Curated subs fall into two main camps. The first aim to cure us of what Douglas Coupland called 'option paralysis' by making our choices for us. These are the vegetable boxes, the cake, T-shirt and art subscriptions. They often have an educational or avuncular tinge to them, such as theAllotinabox subscription that was created because "people are extremely busy ... and at the garden centre the variety is overwhelming and slightly confusing." Every quarter they send a bespoke box of seasonal seeds and products to help even the least greenfingered get growing.
Coffee subscriptions also aim to educate. I tried Has Bean's InMyMug weekly plan, where every Monday brings a bespoke blend of coffee and a YouTube video of tasting notes. I watched the clips as I drank, and felt more able to hold my own in conversation with the coffee snobberati with each sip. Hints of pineapple, you say? Chocolate? Digestive? Yes, yes and yes, I can taste them all. And to think I was raised on Nescafé.
The other type of lifestyle subscriptions stem from the belief that, as the song goes, You can't get what you want (till you know what you want). As such, they offer an ever-changing selection of samples and tasters - the idea being that when you find something you like, you go on to buy it more regularly. These include the tea sampling subs, the larder boxes, the indy magazine trials and the beauty boxes. 

Beauty boxes are big news right now.

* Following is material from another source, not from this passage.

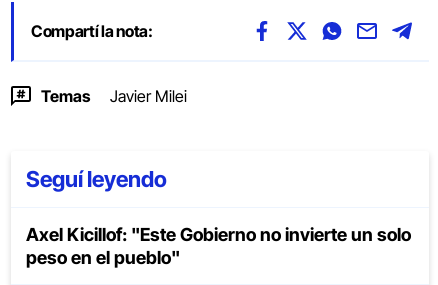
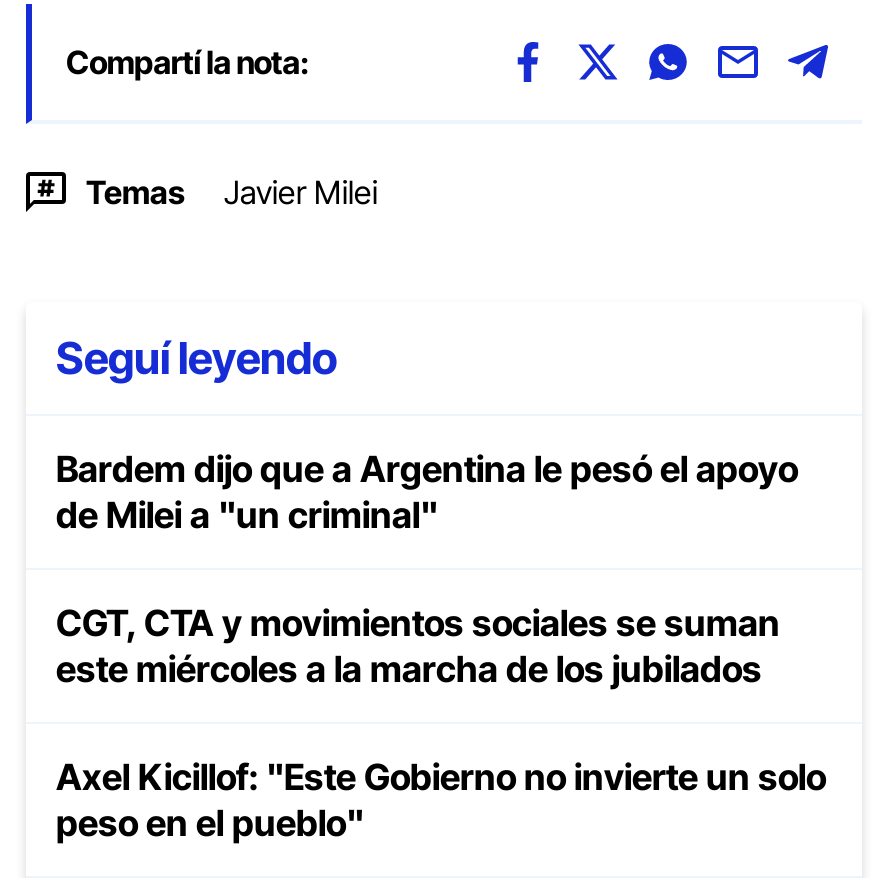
+ Bardem dijo que a Argentina le pesó el apoyo
+ de Milei a "un criminal"
+ CGT, CTA y movimientos sociales se suman
+ este miércoles a la marcha de los jubilados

For around £10 you receive a selection of 'deluxe size' samples, all beautifully wrapped. She Said Beauty's box comes with a website they're billing as Facebook for beauty, where you can rate products and follow people; Joliebox comes with its own beauty magazine; and Glossy Box also offers a Glossy Box for men.
The beauty industry thrives on sampling. Brands want to give us samples. Consumers want to try them. But previously the only way of distributing these beauty tasters was a system called 'debasing yourself at beauty counter by begging for freebies only to leave empty-handed and convinced they had something really fabulous under the counter that they wouldn't give you because they didn't like your coat'. For someone whose method of traversing a beauty hall is scooting round the outside avoiding eye contact in case a salesperson straightens my hair or douses me in perfume, the new system of distribution is far preferable. Plus the samples are bigger.
Unfortunately, as I'm unaccustomed to having lots of samples, when I receive mine my monkey hoarder brain kicks in and I'm overwhelmed by an urge to hide my precious treasure (the samples) from the other monkeys (my boyfriend) at the back of the bathroom cabinet. After about a week, I feel secure enough to take some out and use them, and they are lovely. I even leave a few on the sink so any friends popping round will think I'm posh.
There is a certain appeal in delegating our decisions to someone else. By using experts to make minor choices for us, we have more time to hone our own specialisms (mine, for example, are eating biscuits and reading). The only tricky thing is choosing which subscriptions to go for. Hmmm, I wonder if there's a subscription for that?